Het spreekt vanzelf dat in de werkelijkheid van een conflict de operaties alleen uitvoerbaar zijn wanneer Engeland zich onpartijdig houdt. De Franschen voelen zich van die onzijdigheid zoo goed als zeker, daar het in de lijn ligt eener realistische politiek om de eerstkomende botsingen zóó te combineeren, dat er na enkele ontmoetingen geen andere overwinnaar en geen andere noemenswaardige weerkracht overblijft dan de buitenstaander. In dit opzicht is de vorige oorlog totaal voor Londen mislukt. Doch een volgende proef kan beter slagen.
Met de Italianen zal Frankrijk voorzichtiger omgaan dan met dynamiet, te meer wijl hun opgewondenheid als systematisch beschouwd wordt. In April hebben zij een postzegel uitgegeven van 1,25 lire, welke Italië voorstelt omringd door Sicilië, Sardinië en Corsica. In een hoek van het vignet strekt zich tusschen een groep fascistische bijlbundels een hand uit met de blijkbare bedoeling om het laatste eiland te grijpen. De post welke tot de regeeringsbedrijven behoort stempelt dit annexionisme derhalve met een onloochenbaar officieel cachet.
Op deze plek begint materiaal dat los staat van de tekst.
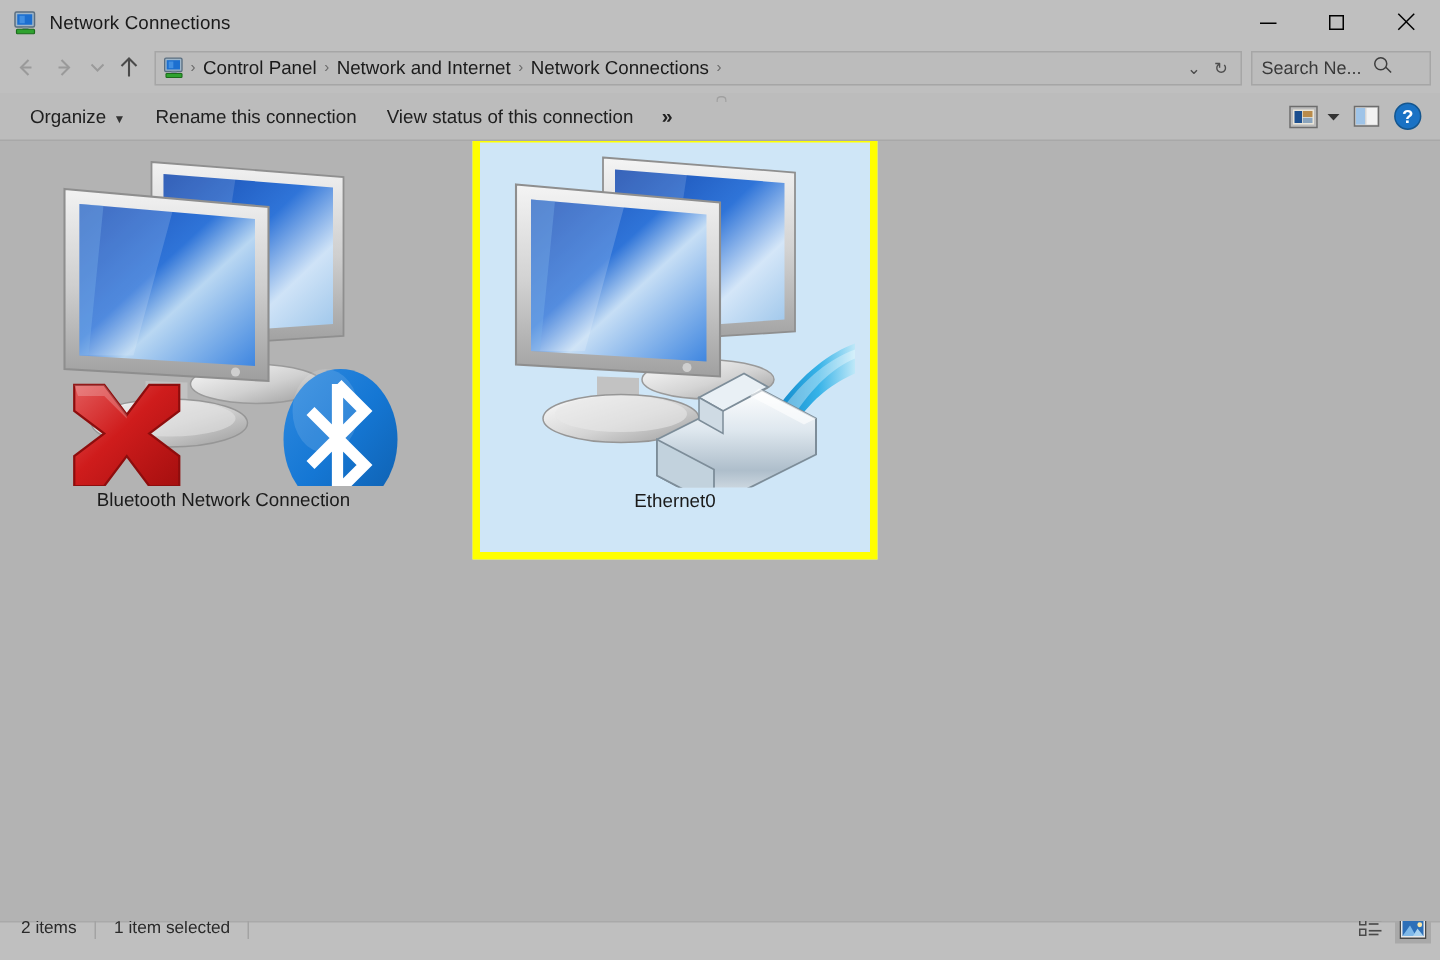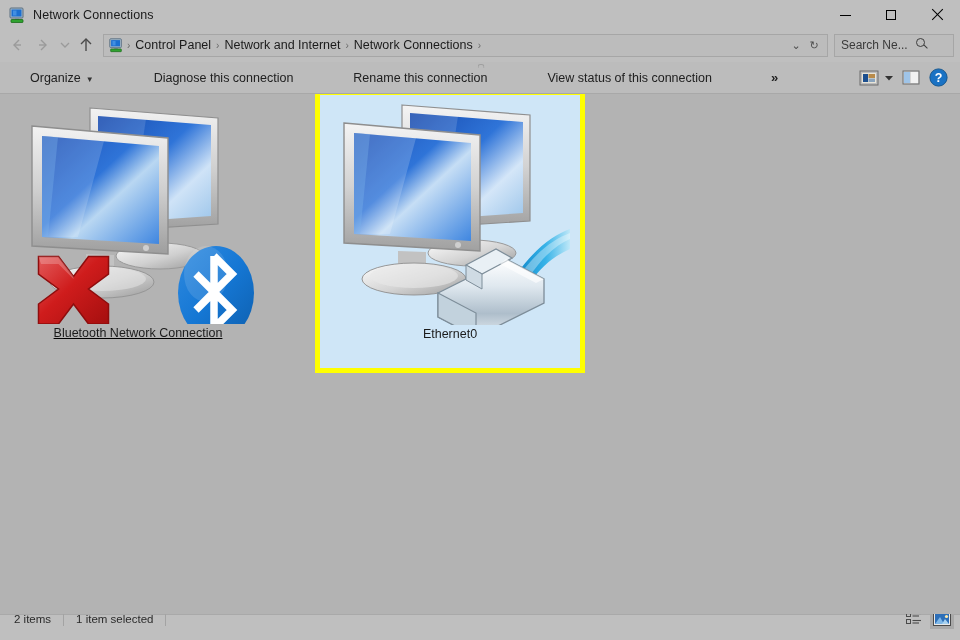"Organize ▼" #cmdbar { gap: 40px -> none; padding-left: 20px -> 10px }
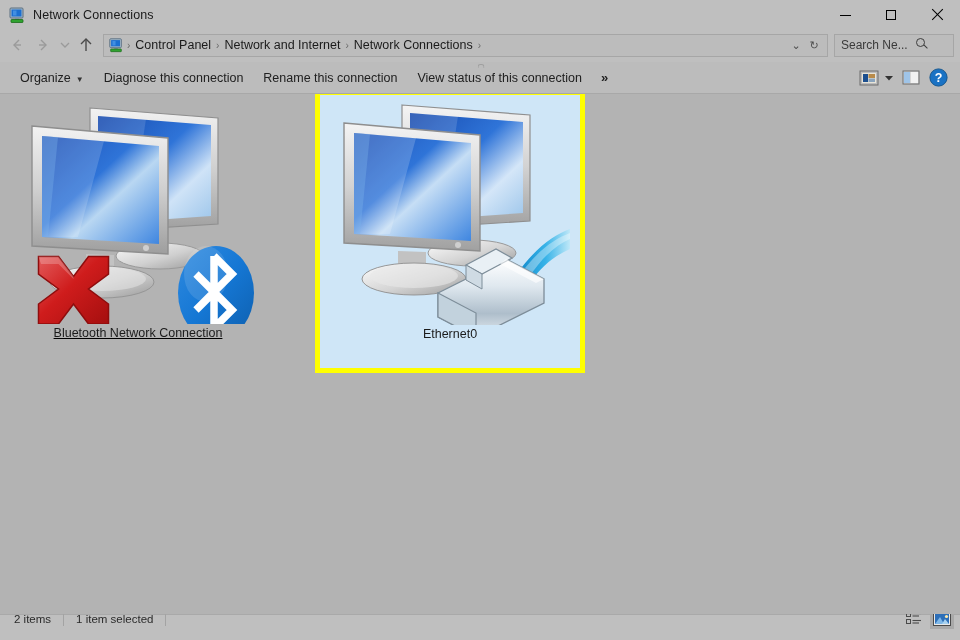"Diagnose this connection" div.cmd-item { html: <div>Diagnose this connection</div> -> none }
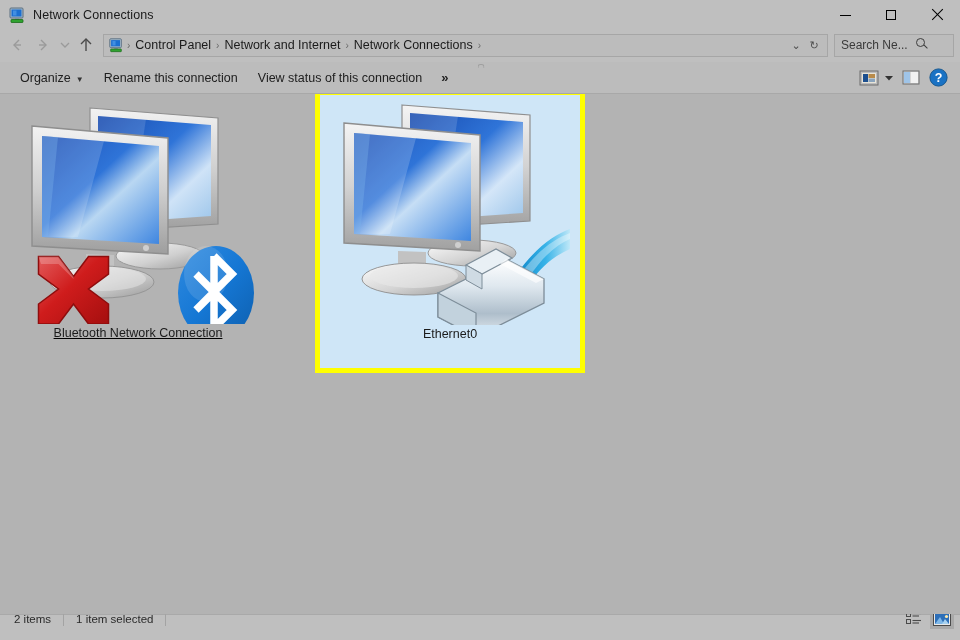"Bluetooth Network Connection" div.conn-item { left: 3px -> 14px; text-decoration: underline -> none }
Er bestaan landen die dergelijke manifestaties niet zouden dulden. Ik weet niet of Frankrijk verstandig handelt met zijn lijdzaamheid. De provocaties worden hier genegeerd met dezelfde bewonderenswaardige en onverstoorbare kalmte als de evolutie van het Hitler-phenomeen. Men slaapt evenwel met open oogen.